Dans le crépuscule, une rafale de vent l'enveloppe. Surpris par de la poussière, il baisse les yeux. Quand il les relève, il est allongé sur le sol, son appareil photo toujours dirigé vers le tronc de la femme mystérieuse.

Le goût du vent

Comme hier, je me sens sereine. Mes rêves de la nuit m'avaient conduit auprès de mon homme-fée. Au matin, je voulais être sa fée toute la journée. Je choisis une longue robe qui malgré la légèreté du tissu ne dévoile pas ma nudité. J'avais compris cela, je devais être le moins vêtue possible pour mieux ressentir l'air sur ma peau. C'est cet air qui me permettait de compléter mon âme-fée.

Plusieurs fois au cours de la journée, je ressentis le plaisir que me procurait le vent qui se faufilait sous ma robe. Le soir, j'attendais avec impatience que les enfants et mon mari soient occupés chacun de leur côté pour rejoindre l'étang.

La brume donne un aspect fantomatique à la végétation. Je devine plus que je vois les grues immobiles au milieu de l'étang. Plus j'avance et plus je sens l'air sur moi, presque comme si des mains caressent le moindre centimètre carré de ma peau.

Soudain, je le vois. Il émerge de la brume, il porte une veste et un pantalon de toile claire, ses longs cheveux blonds lui font comme une couronne qui brille dans les derniers rayons du soleil. Je lui ouvre les bras, il vient.

Je le laisse descendre ma robe le long de mon corps quand je suis nue, il me soulève avec douceur et me dépose contre un arbre. Il me fait comprendre d'enlacer l'arbre. Comme s'il n'attendait que moi, le tronc lisse me permet de me serrer les mains. Un souffle d'air entoure mes poignets et les immobilise contre le tronc. Je suis immobilisée, à la merci de l'homme derrière moi. Ses mains me caressent le dos, les fesses. Je frissonne. Puis soudain, comme s'il savait que je n'attendais que cela, son sexe vient se glisser entre mes cuisses. Je remue mon bassin et le pieu de chair ou de vent me pénètre. Je ferme les yeux. Il me caresse la poitrine. Je me détends, j'accepte qu'il prenne possession de mon corps. Je ne me refuse pas.

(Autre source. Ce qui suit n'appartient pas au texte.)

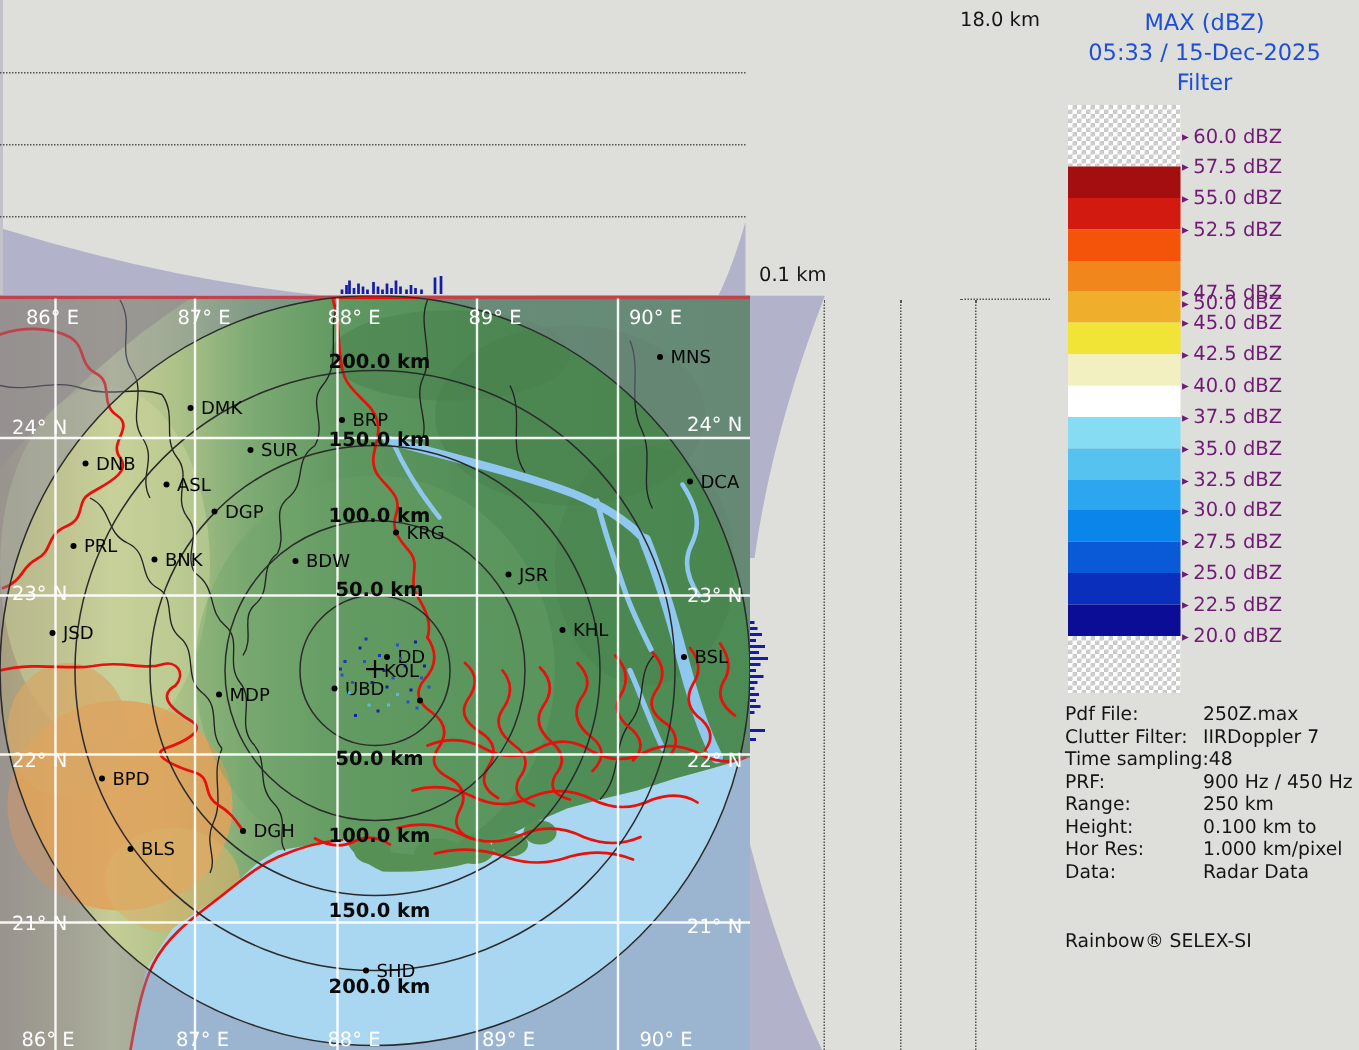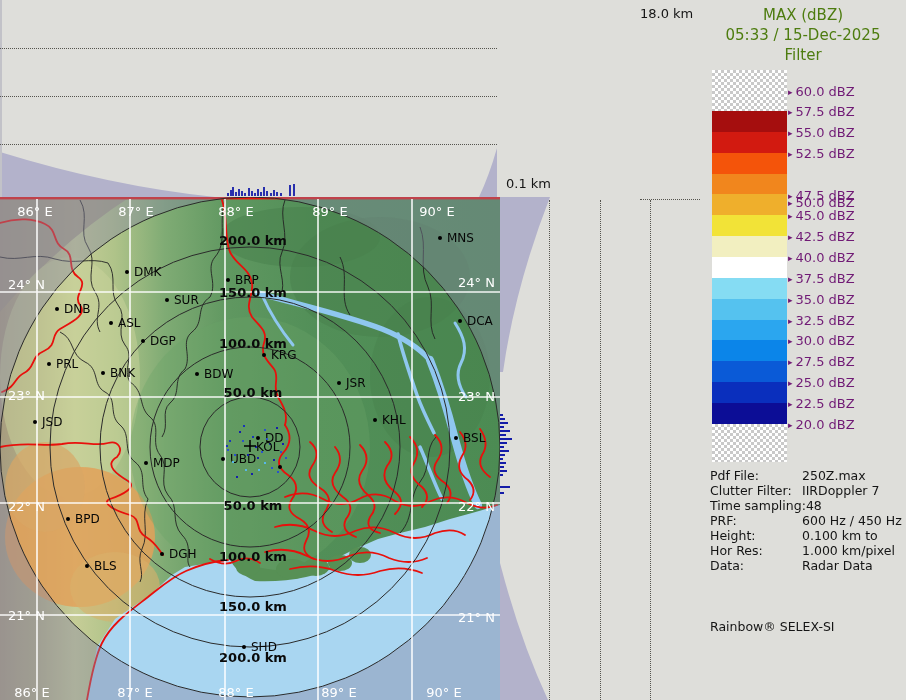--- a/index.html
+++ b/index.html
@@ -14,21 +14,21 @@
   #legend-panel{left:700px;top:0;width:206px;height:700px;background:#DEDEDA;}
   .hgrid{position:absolute;left:0;width:497px;height:0;border-top:1px dotted #55544e;}
   .vgrid{position:absolute;top:3px;height:500px;width:0;border-left:1px dotted #55544e;}
   .hgrid2{position:absolute;top:2px;left:140px;width:66px;height:0;border-top:1px dotted #55544e;}
   #tp-axis{position:absolute;left:0;top:0;height:197px;width:0;border-left:2px solid #c2c2c8;}
   .axis-label{position:absolute;font-size:13px;color:#151515;white-space:nowrap;}
   #label-18km{left:640px;top:6px;}
   #label-01km{left:506px;top:176px;}
   
   #legend-title{position:absolute;left:0;top:5px;width:206px;text-align:center;
-                font-size:15px;line-height:20px;color:#4d7c0f;}
+                font-size:15px;line-height:20px;color:#1d4ed8;}
   #colorbar{position:absolute;left:12px;top:70px;width:75px;}
   .band{width:75px;}
   .checker{background-color:#fff;
     background-image:linear-gradient(45deg,#c9c9c9 25%,transparent 25%,transparent 75%,#c9c9c9 75%),
                      linear-gradient(45deg,#c9c9c9 25%,transparent 25%,transparent 75%,#c9c9c9 75%);
     background-size:6px 6px;background-position:0 0,3px 3px;}
   .cb-label{position:absolute;left:88px;font-size:13px;color:#701a75;white-space:nowrap;}
   .cb-label .arrow{font-size:9px;margin-right:3px;vertical-align:1px;}
   #meta-rows{position:absolute;left:10px;top:468px;font-size:12.5px;line-height:15px;color:#151515;}
   .meta-row{display:flex;white-space:nowrap;}
@@ -384,21 +384,25 @@
         <div class="meta-row">
           <div class="meta-label">Clutter Filter:</div>
           <div class="meta-value">IIRDoppler 7</div>
         </div>
         <div class="meta-row">
           <div class="meta-label">Time sampling:</div>
           <div class="meta-value">48</div>
         </div>
         <div class="meta-row">
           <div class="meta-label">PRF:</div>
-          <div class="meta-value">600 Hz / 450 Hz</div>
+          <div class="meta-value">900 Hz / 450 Hz</div>
+        </div>
+        <div class="meta-row">
+          <div class="meta-label">Range:</div>
+          <div class="meta-value">250 km</div>
         </div>
         <div class="meta-row">
           <div class="meta-label">Height:</div>
           <div class="meta-value">0.100 km to</div>
         </div>
         <div class="meta-row">
           <div class="meta-label">Hor Res:</div>
           <div class="meta-value">1.000 km/pixel</div>
         </div>
         <div class="meta-row">

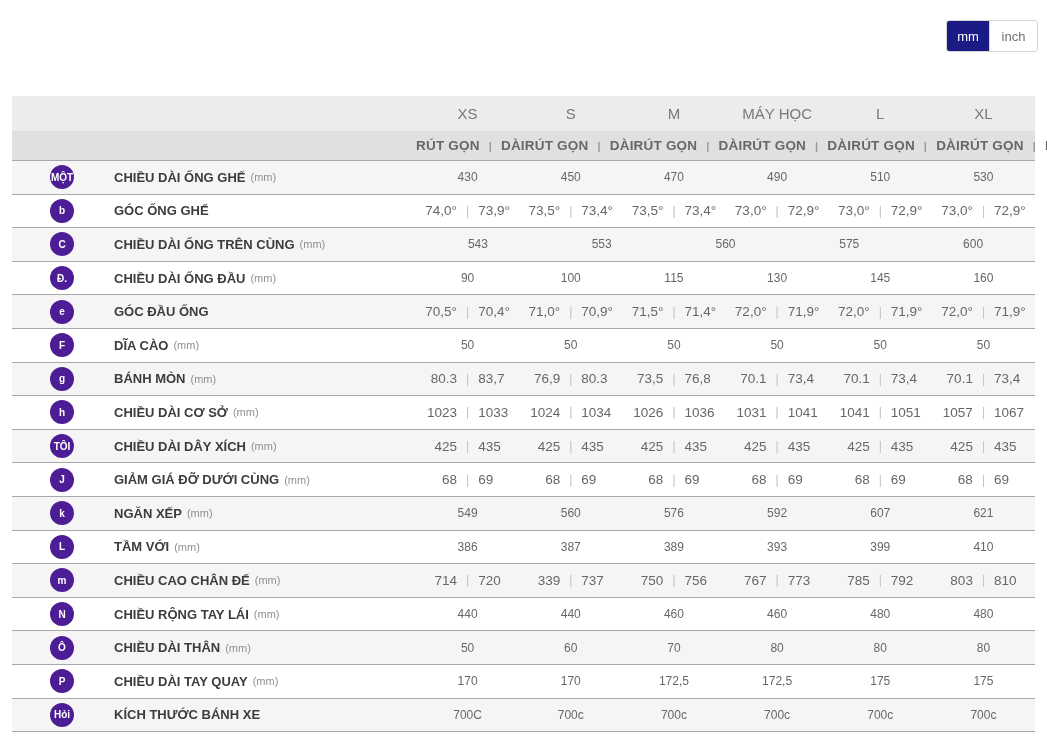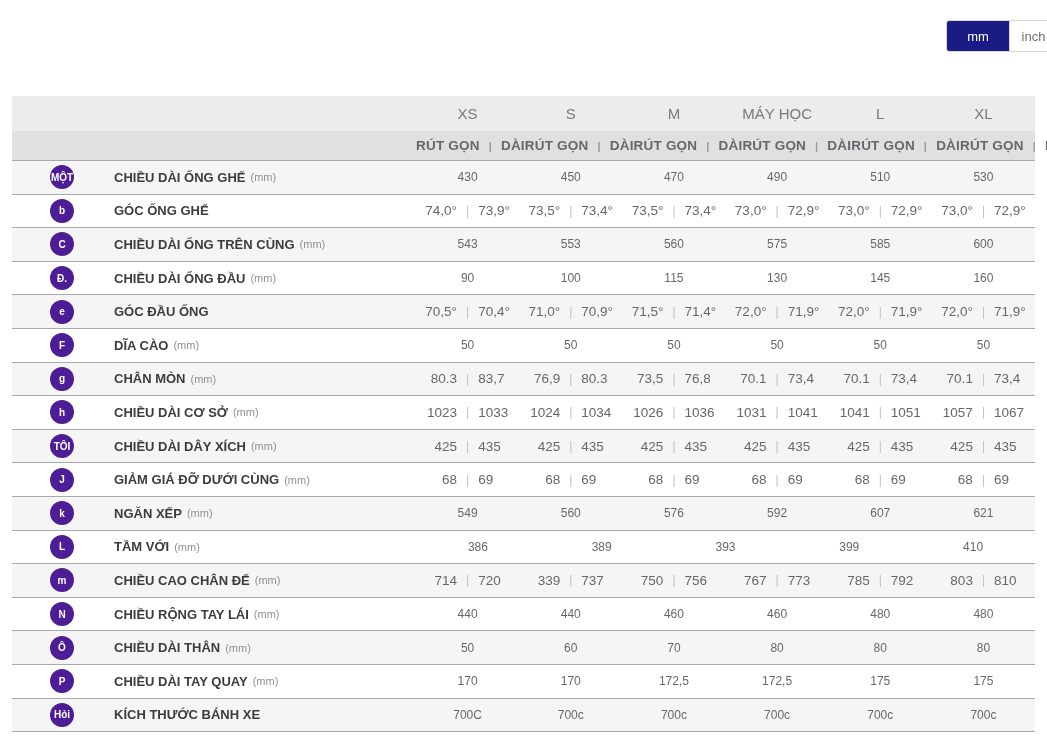--- a/index.html
+++ b/index.html
@@ -4,21 +4,21 @@
 <style>
   * { margin:0; padding:0; box-sizing:border-box; }
   html,body { width:1047px; height:739px; background:#ffffff; overflow:hidden;
               font-family:"Liberation Sans","DejaVu Sans",sans-serif; }
 
   
   .unit-toggle { position:absolute; top:20px; left:946px; display:flex;
                  border:1px solid #d6d6d6; border-radius:3px; overflow:hidden; background:#fff; }
   .unit-btn { height:30px; display:flex; align-items:center; justify-content:center;
               font-size:13px; cursor:pointer; }
-  .unit-btn.mm { width:62px; background:#1b1b86; color:#ffffff; }
+  .unit-btn.mm { width:42px; background:#1b1b86; color:#ffffff; }
   .unit-btn.inch { width:48px; background:#ffffff; color:#6e7076; border-left:1px solid #d6d6d6; }
 
   
   .geo-table { position:absolute; left:12px; top:96px; width:1023px; }
   .trow { display:flex; width:100%; }
   .label-col { width:404px; flex:none; display:flex; align-items:center; padding-left:38px; }
   .vcol { flex:1; display:flex; align-items:center; justify-content:center; position:relative; }
 
   .hdr-row { height:35px; background:#ececec; }
   .hdr-row .vcol { font-size:15px; color:#78797c;text-align:center; }
@@ -192,23 +192,20 @@
         <div class="vcol">
           <span class="cell-single">553</span>
         </div>
         <div class="vcol">
           <span class="cell-single">560</span>
         </div>
         <div class="vcol">
           <span class="cell-single">575</span>
         </div>
         <div class="vcol">
-          <span class="cell-single">585</span>
-        </div>
-        <div class="vcol">
           <span class="cell-single">600</span>
         </div>
       </div>
       <div class="trow data-row">
         <div class="label-col">
           <span class="badge">Đ.</span>
           <span class="row-label">CHIỀU DÀI ỐNG ĐẦU</span>
           <span class="row-unit">(mm)</span>
         </div>
         <div class="vcol">
@@ -299,21 +296,21 @@
         <div class="vcol">
           <span class="cell-single">50</span>
         </div>
         <div class="vcol">
           <span class="cell-single">50</span>
         </div>
       </div>
       <div class="trow data-row">
         <div class="label-col">
           <span class="badge">g</span>
-          <span class="row-label">CHÂN MÒN</span>
+          <span class="row-label">BÁNH MÒN</span>
           <span class="row-unit">(mm)</span>
         </div>
         <div class="vcol">
           <div class="pair">
             <span class="v-left">80.3</span>
             <span class="pair-sep">|</span>
             <span class="v-right">83,7</span>
           </div>
         </div>
         <div class="vcol">
@@ -527,20 +524,23 @@
       <div class="trow data-row">
         <div class="label-col">
           <span class="badge">L</span>
           <span class="row-label">TẦM VỚI</span>
           <span class="row-unit">(mm)</span>
         </div>
         <div class="vcol">
           <span class="cell-single">386</span>
         </div>
         <div class="vcol">
+          <span class="cell-single">387</span>
+        </div>
+        <div class="vcol">
           <span class="cell-single">389</span>
         </div>
         <div class="vcol">
           <span class="cell-single">393</span>
         </div>
         <div class="vcol">
           <span class="cell-single">399</span>
         </div>
         <div class="vcol">
           <span class="cell-single">410</span>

Un souffle plus rauque, un coup de rein plus puissant et l'extase nous réunit. Je crie dans la nuit et ferme les yeux.

Il a disparu. A quelques pas de moi, ma robe est là, étalée sur le sol. Je la ramasse et rentre me coucher. Je sais que je n'ai pas rêvé. Même si à chaque fois que nous atteignons l'orgasme, je réalise que je suis seule, à chaque fois mon corps me fait comprendre que c'était bien réel et que j'ai bien fait l'amour avec un homme.

L'esprit du vent

Pendant des jours, des semaines puis des mois, Céline et le photographe se rendaient le soir à la tombée du soleil près de cet étang. Quand l'hiver fut là, elle ne se mettait plus nue, mais soulevait simplement sa robe ou sa jupe longue, et lui appréciait toujours autant de visiter le sexe accueillant de cette mystérieuse inconnue.

Ils ne se parlaient pas, leurs échanges se résumait à des caresses, une relation purement charnelle qui les conduisait hors du temps et l'espace pour un moment de pure félicité.

Il arriva ce qu'il devait advenir. Au bout de quelques mois, il voyait le ventre de Céline s'arrondir.

Un soir du printemps suivant alors qu'ils se retrouvaient, Céline ressentit les premières douleurs de l'enfantement.

Elle s'allongea sur son tronc, il guetta l'arrivée de l'enfant. Deux enfants naquirent, un garçon puis une fille.

Aussitôt avant même qu'ils ne poussent leur premier cri, une femme au long cheveux blonds et un homme sans âge sorti de l'onde et prirent les enfants dans leur bras.

Céline les vit disparaître dans la brume. Elle perdit connaissance.

A son réveil, il était là.

— Comment allez-vous? demanda-t-il.

— Que s'est-il passé? Répondit-elle en caressant son ventre.

— Je prenais des photos de l'autre côté du lac. Je vous ai vu, vous évanouir. Je me suis dépêché pour vous venir en aide. Et me voici.

— Merci, mais nous nous connaissons?

— Je ne pense pas, c'est la première fois sue je viens ici. Mais je serai ravi de mieux vous connaître.